The barking of the dogs woke us just after three. They were intrigued by noises coming from the guest room, heads cocked at the sound of someone being comprehensively sick, interspersed with groans and the splash of running water.

I always find it difficult to know how best to respond to other people's ailments. I prefer to be left alone when I'm ill, remembering what an uncle had told me long ago. "Puke in private, dear boy," he had said. "Nobody else is interested in seeing what you ate." But there are other sufferers who are comforted by the sympathy of an audience.

The noises persisted, and I called upstairs to ask if there was anything we could do. Ted's worried face appeared around the door. Susan had eaten something. Poor old thing had a delicate stomach. All this excitement. There was nothing to be done except to let nature take its course, which it then loudly did again. We retreated to bed.

The thunder of falling masonry started shortly after seven. Didier had arrived as promised, and was limbering up with a sawed-off sledgehammer and an iron spike while his assistants tossed sacks of cement around and bullied the concrete mixer into life. Our invalid felt her way slowly down the stairs, clutching her brow against the din and the bright sunlight, but insisting that she was well enough for breakfast. She was wrong, and had to leave the table hurriedly to return to the bathroom. It was a perfect morning with no wind, no clouds, and a sky of true blue. We spent it finding a doctor who would come to the house, and then went shopping for suppositories in the pharmacy.
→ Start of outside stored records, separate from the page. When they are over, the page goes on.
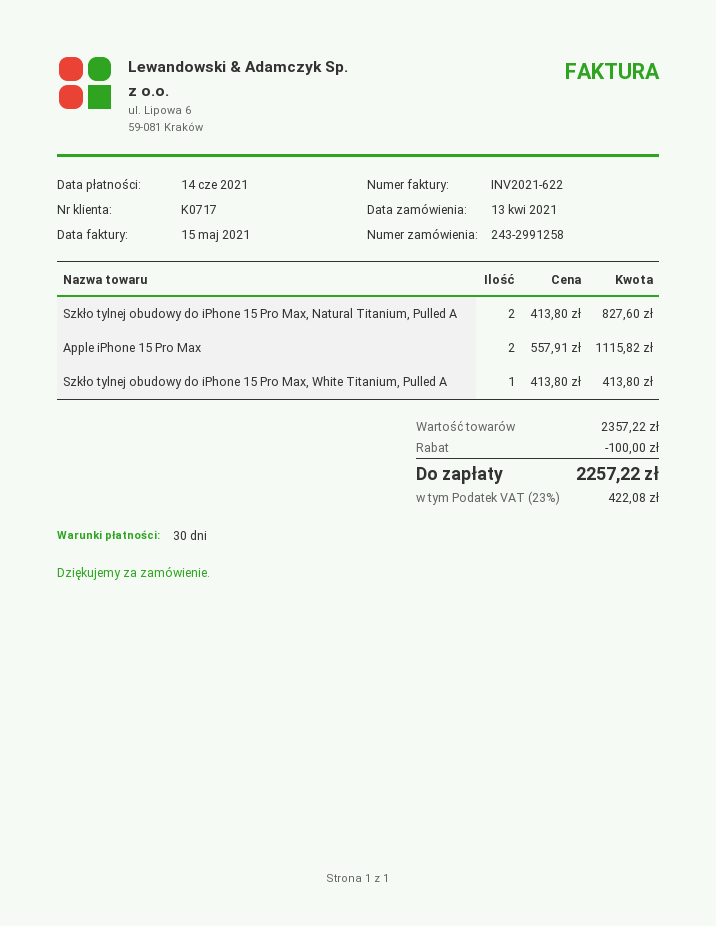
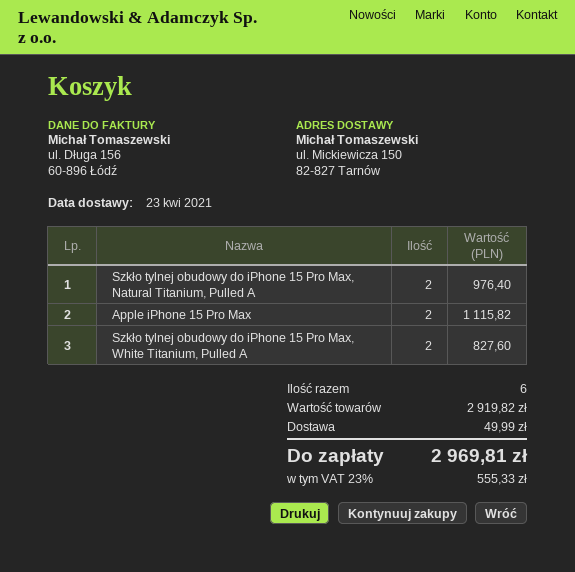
Szkło tylnej obudowy do iPhone 15 Pro Max, Natural Titanium, Pulled A: 2 for 827.60 -> 2 for 976.40
Szkło tylnej obudowy do iPhone 15 Pro Max, White Titanium, Pulled A: 1 for 413.80 -> 2 for 827.60
subtotal: 2357.22 -> 2919.82
discount: 100.00 -> none
shipping: none -> 49.99
tax: 23% = 422.08 -> 23% = 555.33
total: 2257.22 -> 2969.81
Over the next four or five days, we came to know the chemist well. The unlucky Susan and her stomach were at war. Garlic made her bilious. The local milk, admittedly rather curious stuff, put her bowels in an uproar. The oil, the butter, the water, the wine-nothing agreed with her, and twenty minutes in the sun turned her into a walking blister. She was allergic to the south.

It's not uncommon. Provence is such a shock to the northern system; everything is full-blooded. Temperatures are extreme, ranging from over a hundred degrees down to minus twenty. Rain, when it comes, falls with such abandon that it washes roads away and closes the autoroute. The Mistral is a brutal, exhausting wind, bitter in winter and harsh and dry in summer. The food is full of strong, earthy flavors that can overwhelm a digestion used to a less assertive diet. The wine is young and deceptive, easy to drink but sometimes higher in alcoholic content than older wines that are treated with more caution. The combined effects of the food and climate, so different from England, take time to get used to. There is nothing bland about Provence, and it can poleaxe people as it had poleaxed Susan. She and Ted left us to convalesce in more temperate surroundings.
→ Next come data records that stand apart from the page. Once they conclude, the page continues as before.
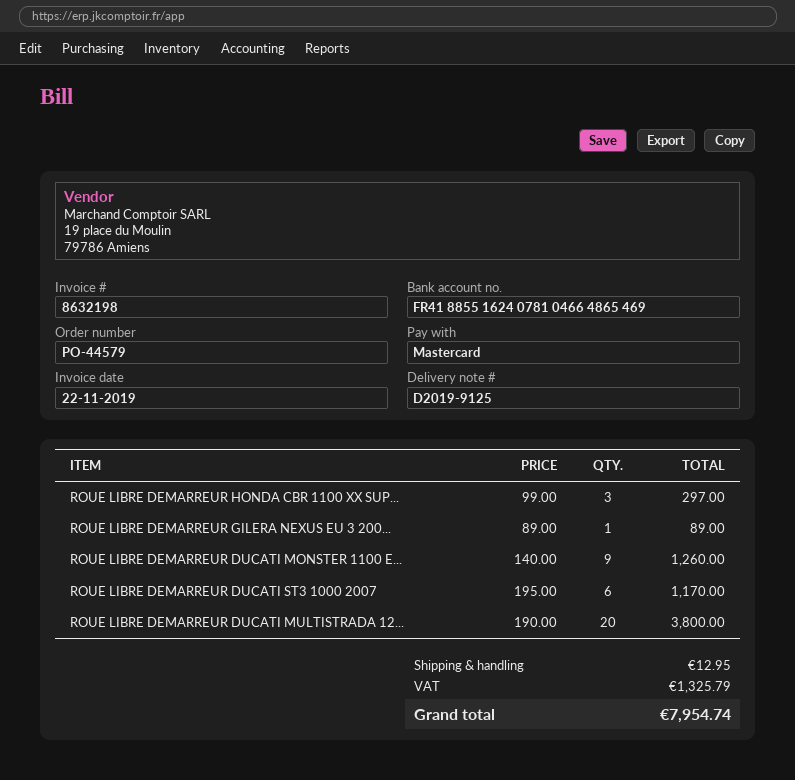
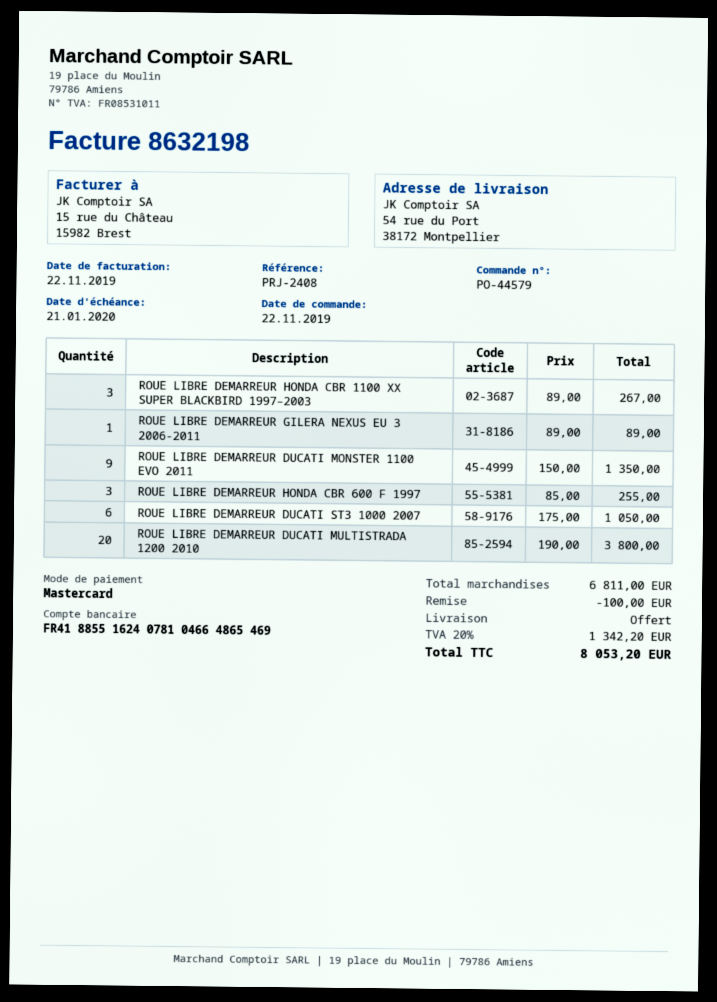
ROUE LIBRE DEMARREUR HONDA CBR 1100 XX SUP...: 3 x 99.00 = 297.00 -> 3 x 89.00 = 267.00
ROUE LIBRE DEMARREUR DUCATI MONSTER 1100 E...: 9 x 140.00 = 1260.00 -> 9 x 150.00 = 1350.00
ROUE LIBRE DEMARREUR DUCATI ST3 1000 2007: 6 x 195.00 = 1170.00 -> 6 x 175.00 = 1050.00
ROUE LIBRE DEMARREUR HONDA CBR 600 F 1997: none -> 3 x 85.00 = 255.00
discount: none -> 100.00
shipping: 12.95 -> 0.00
tax: 1325.79 -> 1342.20
total: 7954.74 -> 8053.20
Their visit made us realize how fortunate we were to have the constitutions of goats and skins that accepted the sun. The routine of our days had changed, and we were living outdoors. Getting dressed took thirty seconds. There were fresh figs and melons for breakfast, and errands were done early, before the warmth of the sun turned to heat in mid-morning. The flagstones around the pool were hot to the touch, the water still cool enough to bring us up from the first dive with a gasp. We slipped into the habit of that sensible Mediterranean indulgence, the siesta.
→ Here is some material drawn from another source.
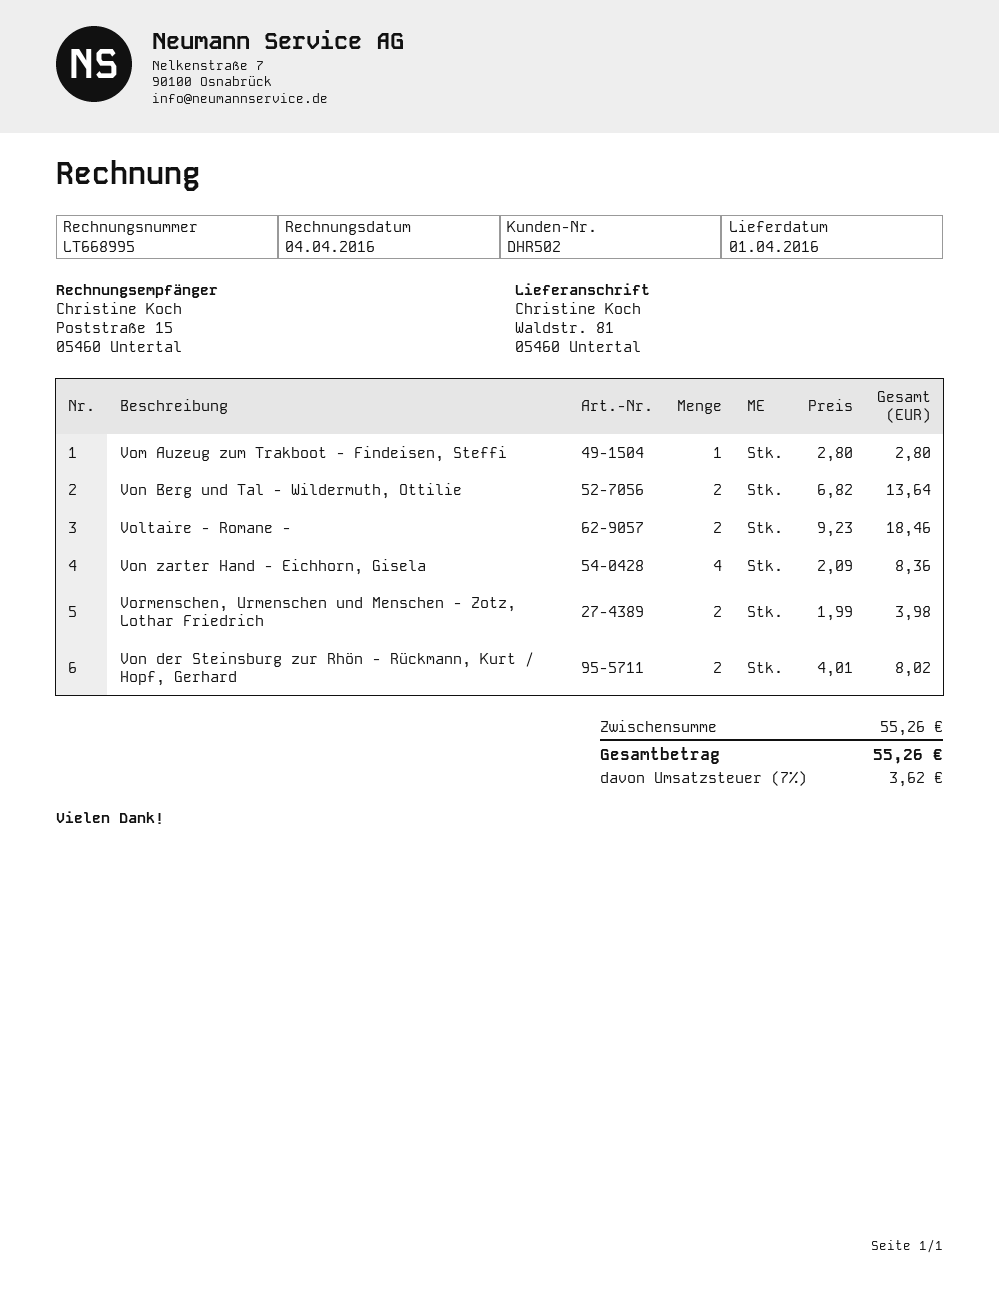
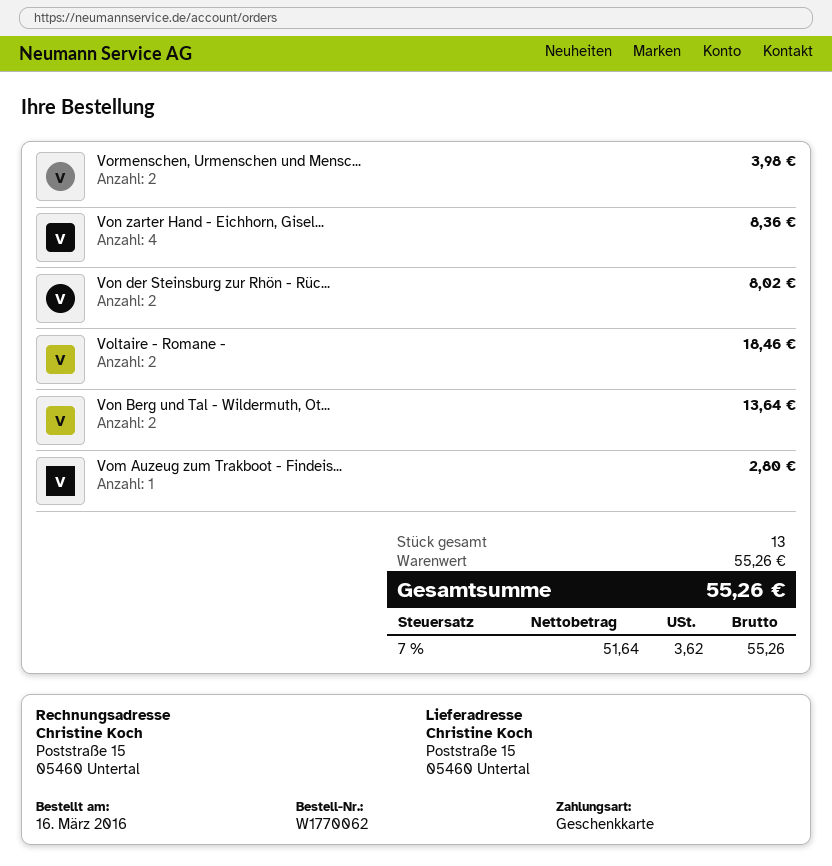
ship to: Waldstr. 81, 05460 Untertal -> Poststraße 15, 05460 Untertal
The wearing of socks was a distant memory. My watch stayed in a drawer, and I found that I could more or less tell the time by the position of the shadows in the courtyard, although I seldom knew what the date was. It didn't seem important. I was turning into a contented vegetable, maintaining sporadic contact with real life through telephone conversations with people in faraway offices. They always asked wistfully what the weather was like, and were not pleased with the answer. They consoled themselves by warning me about skin cancer and the addling effect of sun on the brain. I didn't argue with them; they were probably right. But addled, wrinkled, and potentially cancerous as I might have been, I had never felt better.